Required action: Print the listing below word for word, but drop any pictures it contains.
··· Input records
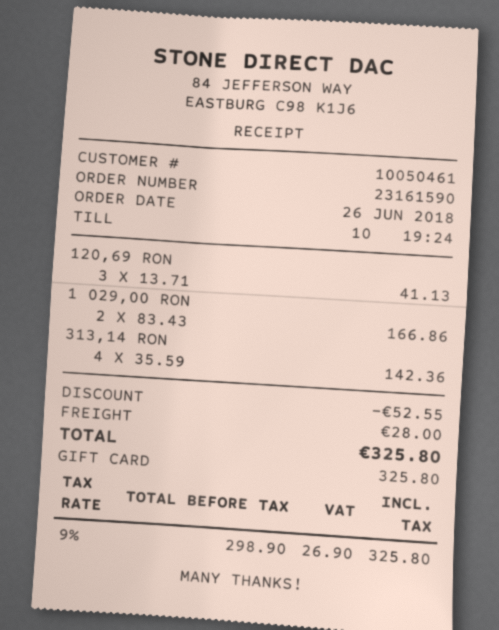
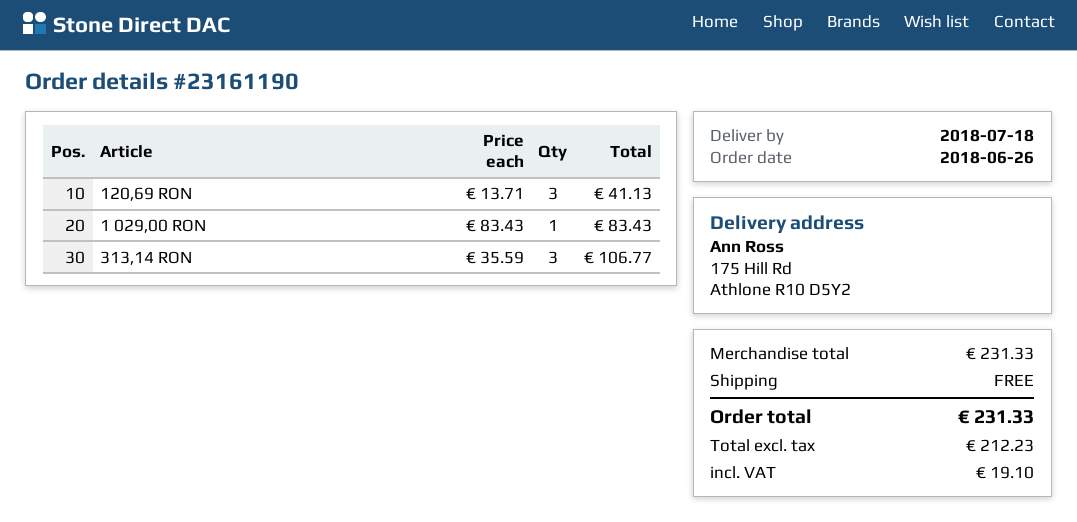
order number: 23161590 -> 23161190
1 029,00 RON: 2 x 83.43 = 166.86 -> 1 x 83.43 = 83.43
313,14 RON: 4 x 35.59 = 142.36 -> 3 x 35.59 = 106.77
discount: 52.55 -> none
shipping: 28.00 -> 0.00
net: 298.90 -> 212.23
tax: 26.90 -> 19.10
total: 325.80 -> 231.33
······
Your response:
order number: 23161590 -> 23161190
1 029,00 RON: 2 x 83.43 = 166.86 -> 1 x 83.43 = 83.43
313,14 RON: 4 x 35.59 = 142.36 -> 3 x 35.59 = 106.77
discount: 52.55 -> none
shipping: 28.00 -> 0.00
net: 298.90 -> 212.23
tax: 26.90 -> 19.10
total: 325.80 -> 231.33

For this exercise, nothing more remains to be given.